Change the dose to 3 mg/kg
Change the dose interval to 6.

3) Simulation #2

Change the dose to 4 mg/kg
Change the dose interval to 8

4) Simulation #3

Change the dose to 6 mg/kg
Change the dose interval to 12.

5) Simulation #4

Change the dose to 12 mg/kg
Change the dose interval to 24.

6) Review the calculated values at the bottom of the worksheet. Pay particular attention to the values for Cmax, Cmin and Cave (and note that Cave is the same for all simulations).

7)Review the graph of the simulations.

Questions

1) Show your calculation of the dose rate for phenobarbital in dogs for simulation #1 and simulation #2. The appropriate equation can be found in the help file under the heading "Dose Interval".

2) Show your calculation of the average plasma concentration for simulation #1 and #2.

3) Because phenobarbital is a sedative, what differences in patient behavior might you expect between simulation #1 and #4?

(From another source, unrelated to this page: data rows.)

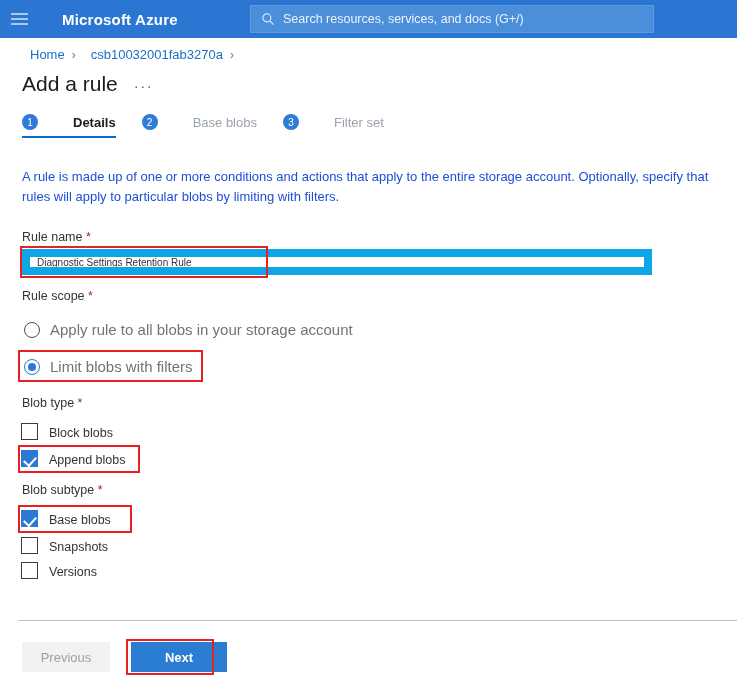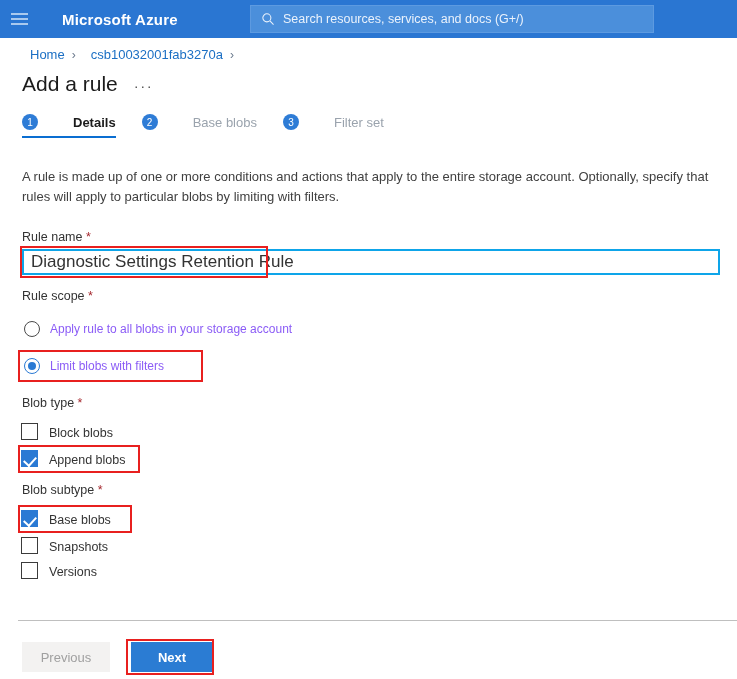"A rule is made up" .desc { color: #404040 -> #1d4ed8 }
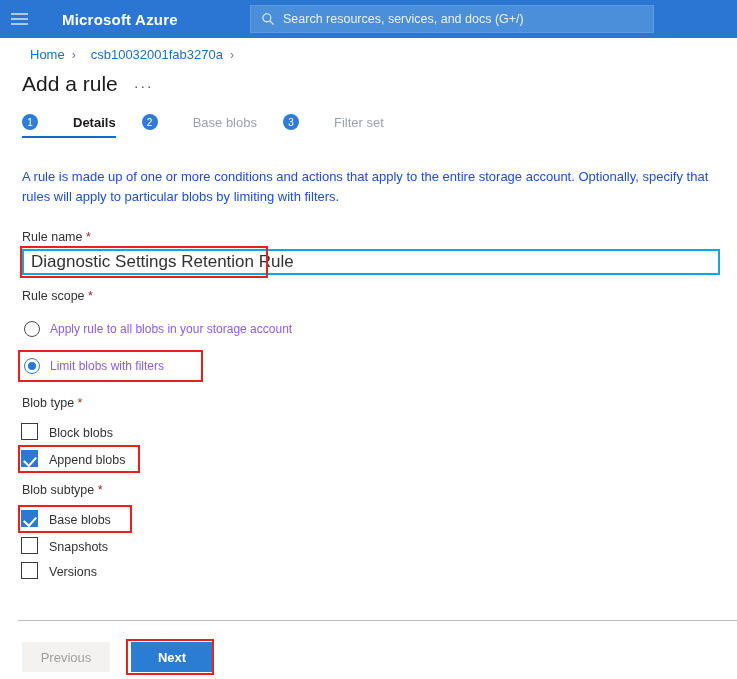"Diagnostic Settings Retention Rule" .rule-name-input { border: 2px solid #0ea5e9 -> 8px solid #0ea5e9; font-size: 17px -> 10px; width: 698px -> 630px }
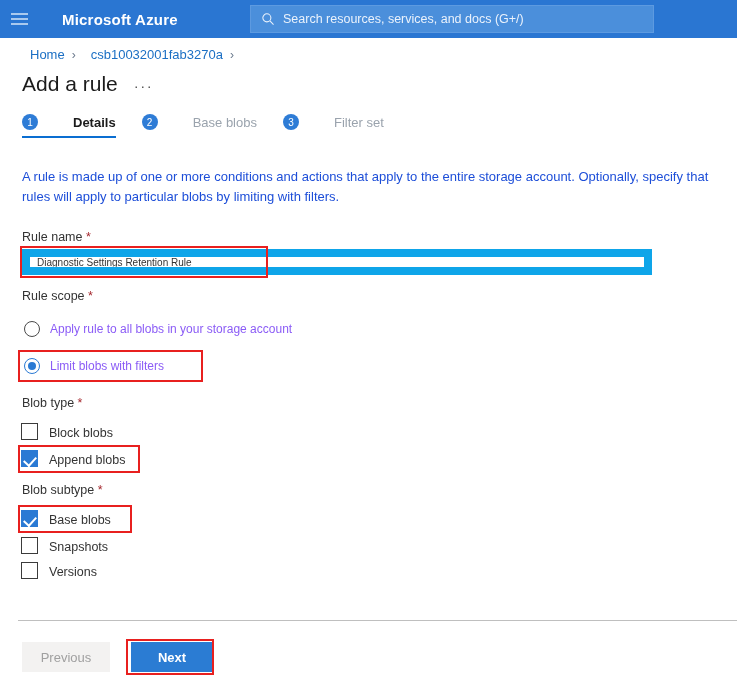"Apply rule to all blobs" .radio-label { color: #8b5cf6 -> #737373; font-size: 12px -> 15px }
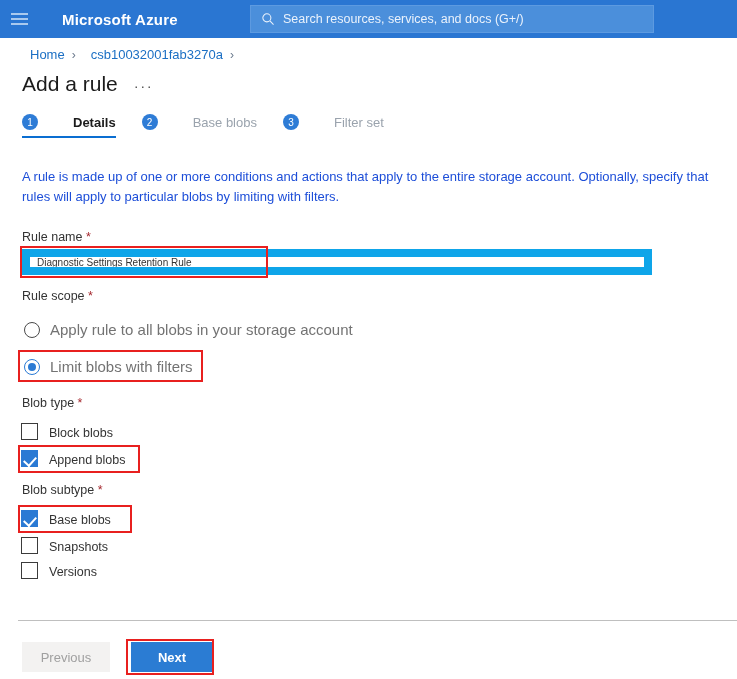"Next" .btn-next { width: 82px -> 96px }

4)Imagine a smooth curve through the average concentration of all dose intervals (1/2 way between the peak and trough will work for this). The curve shows you what a sustained constant (zero order) intravenous infusion would look like if it were administered at a rate designed to produce the same average steady-state concentration.

Calculate the intravenous infusion rate based on the Cave produced in all of the oral simulations. Please pay special attention to the difference between the equation for Cave for intravenous administration and Cave for non-intravenous routes (F is part of the average concentration calculation for non-intravenous routes but it is not included in the equation for the intravenous route - be sure you understand why.)